Data replication and recovery strategies

You can’t get the train from Jersey City, a former blue-collar town across the Hudson from Manhattan, directly to Wall St anymore; the station is now smashed steel and rock and lies underwater. But it’s not such a long walk after all from the Christopher Street station, and there’s always the ferry. People are managing.

Even before 11 September this part of the shoreline in northern New Jersey, the state famously home to Tony Soprano, was up and coming, though. In what was until recently a Polish immigrant neighbourhood, workers in the financial district had been buying up condominiums.

On the same block rise newer buildings begun long before the terrorist attacks, where brokerage firms had already been raising satellite trading rooms, data centres, and clearing facilities. Not as glam as downtown, but cheaper. Welcome to “Wall St West”. Nothing says you have to keep doing what you do where you used to.

The same is true of corporate data. One time it lived in the mainframe.

Now it lives essentially on the network, and customers have many options on where to put it to protect it as best they can. “We live in a world of shared data, particularly in financial services,” says Richard Hall, chief technology strategist at specialist data replication consultancy Evolution.

For James Governor, analyst in the application development practice of US analyst firm Illuminata, the issues of data replication and data recovery have little to do with disaster of any stripe, and more to do with bigger trends. “It’s all about wider issues about the corporate approach to data and the creation of data models, as well as about where the data gets held. In many ways data replication is almost trying to do 3G networking without the networks, with innovative services on top of a highly distributed architecture. It’s partly Java and partly a number of other things, such as repositories of data and ontologies of metadata. This is the way the industry’s headed anyway.”

Not just technologically. In 1999 the Institute of Chartered Accountants in England and Wales published its final guidance on the implementation of the internal control requirements of the Combined Code on Corporate Governance. The Turnbull Report, endorsed by the Stock Exchange, specifically says companies need to have clearly laid out policies on risk management, including IT problems. Having a business continuity plan is now pretty much a pre-requisite to getting listed. Plus, the Data Protection and RIPA bills have implications for data collection and management, as do the usual financial and regulatory commandments of institutions like the SEC.

And “we’ve always had terrorism in the UK, thanks to the IRA. What’s happening now is a lot of testing of crisis management plans, not a new market”, says Chris Keeling, managing principal at information security and risk management firm Insight Consulting, whose clients include UBS Warburg and Deutsche Bank.

And don’t forget that sometimes you want the computers to be down – for system upgrades, office moves and such. Planned downtime needs to be catered for as much as unplanned downtime should be combated. According to Hitachi Data Systems, while unplanned downtime may only be a few hours a year, planned downtime can often be as much as 70 hours.

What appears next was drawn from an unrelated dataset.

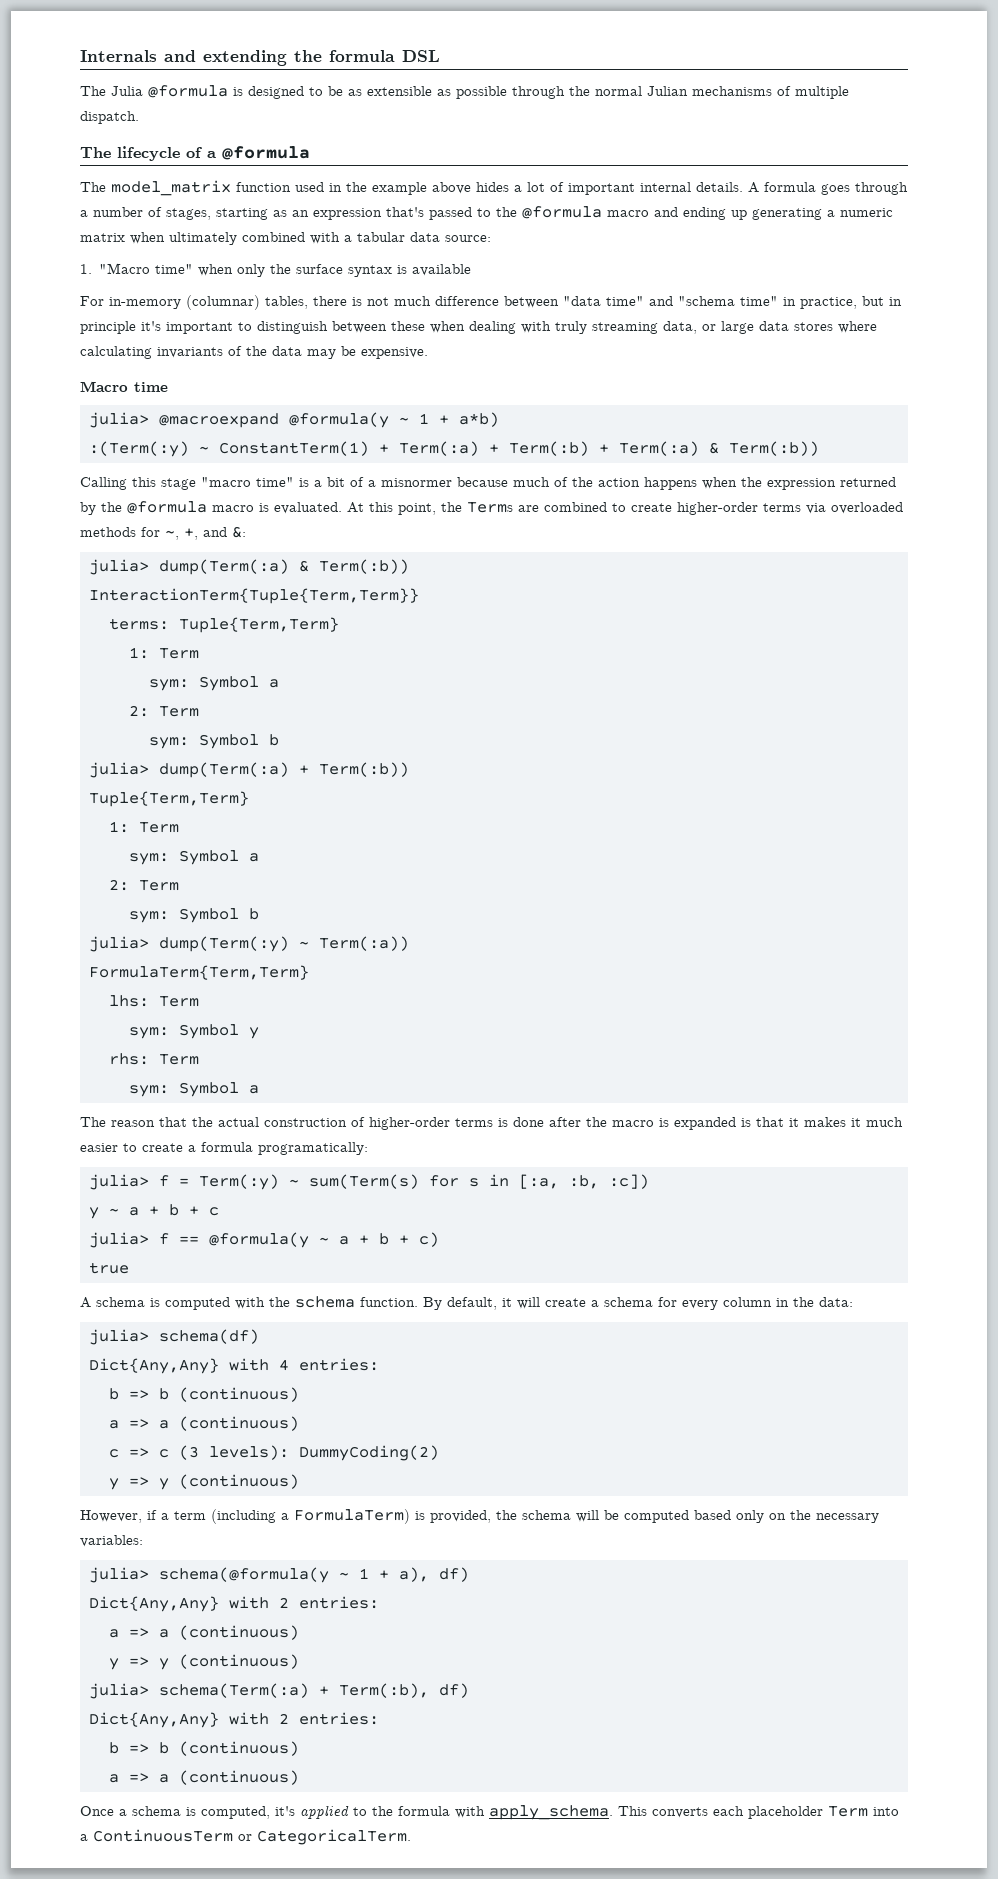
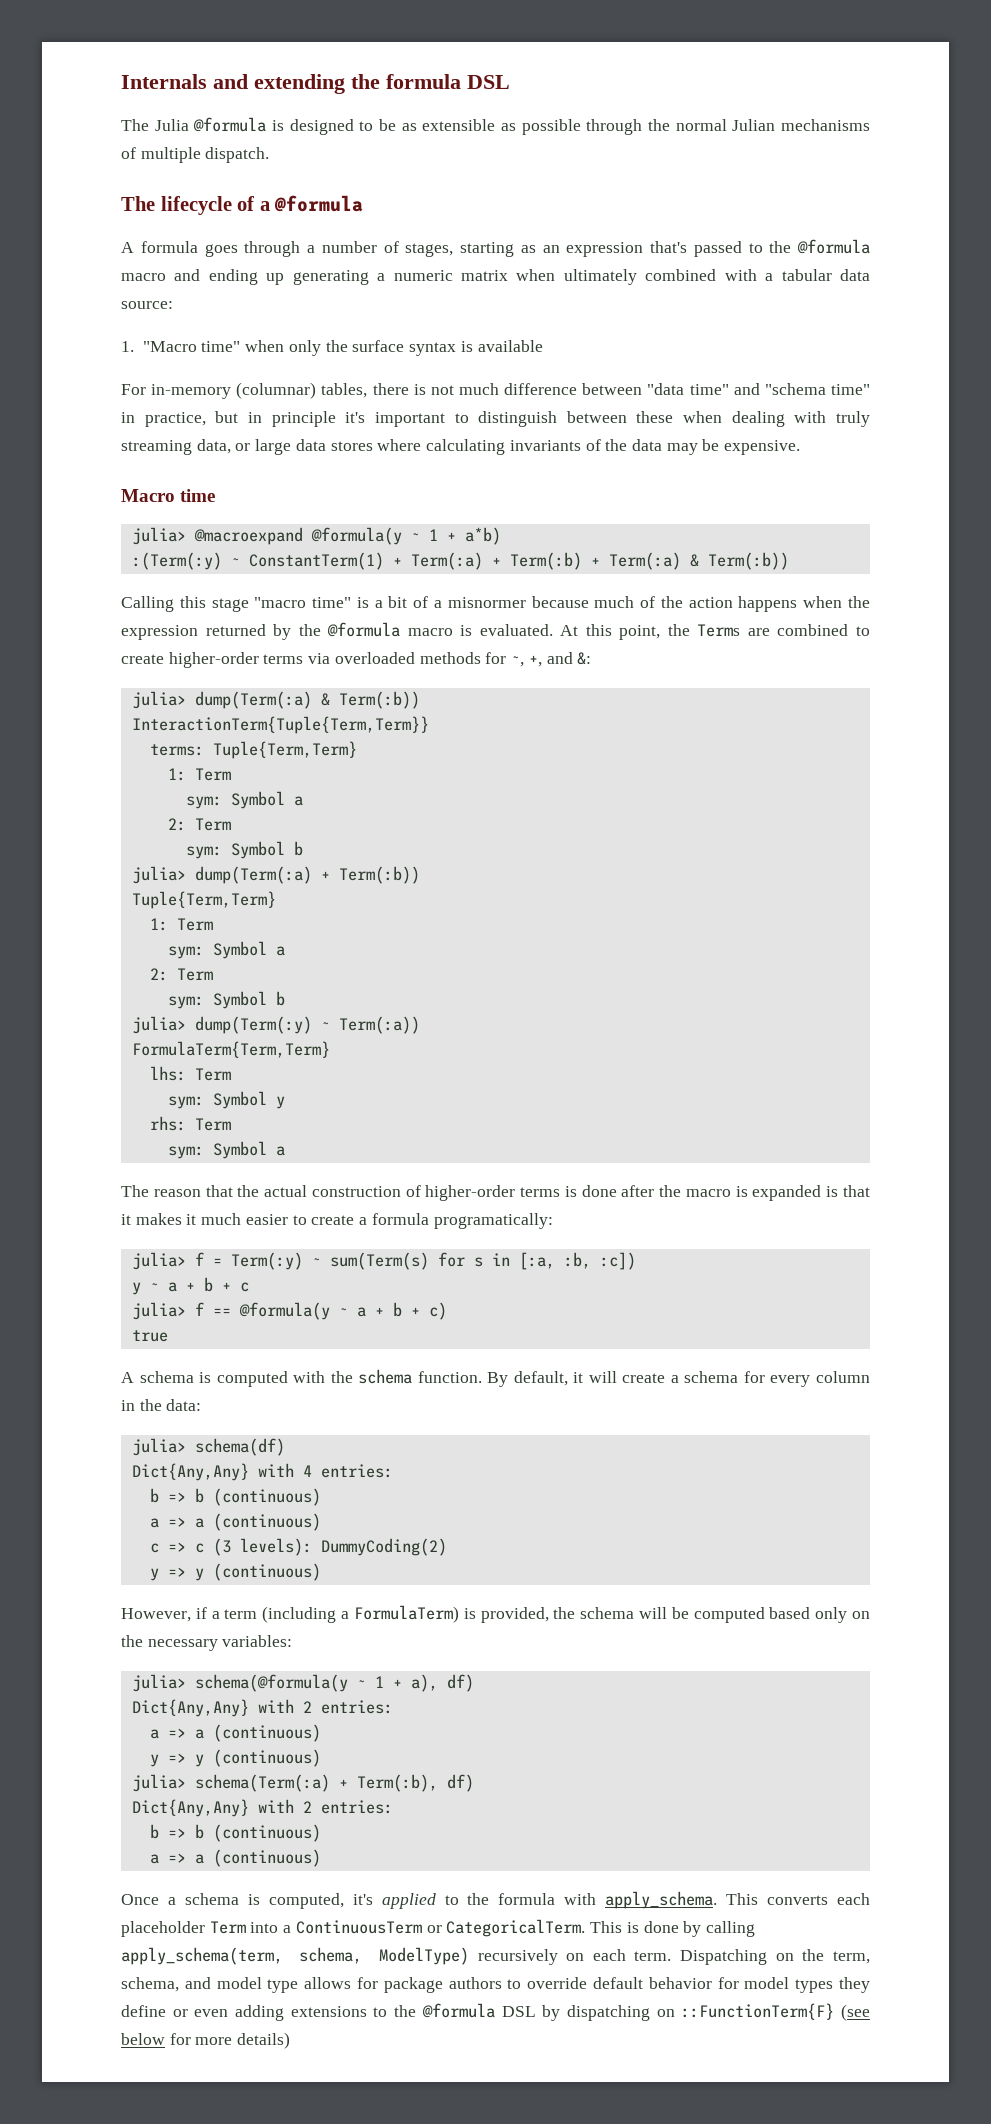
- The model_matrix function used in the example above hides a lot of important internal details.
+ This is done by calling apply_schema(term, schema, ModelType) recursively on each term. Dispatching on the term, schema, and model type allows for package authors to override default behavior for model types they define or even adding extensions to the @formula DSL by dispatching on ::FunctionTerm{F} (see below for more details)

It used to be so simple. You had a mainframe, halon gas dispensers to put out any fires, and a big battery in case the power failed. But as the architecture of a typical large company grew more heterogeneous, so did the ways to cover all eventualities.

The more established solutions typically centre on a big UPS (uninterruptible power supply) network and a remote or mirror site where a duplicate of the main computing platform sits. This is nothing new for City firms.

But as networks have burgeoned – especially fibre-optic channels, especially in metropolitan areas – so has the notion of storing data on the network, so there is no one central place it lives in and thus could be “killed” in.

But let’s be sure whatever option is taken works. According to research from McGladrey and Pullen, any company unable to access its data for 10 days will never make a full financial recovery, and 43% of businesses will close altogether.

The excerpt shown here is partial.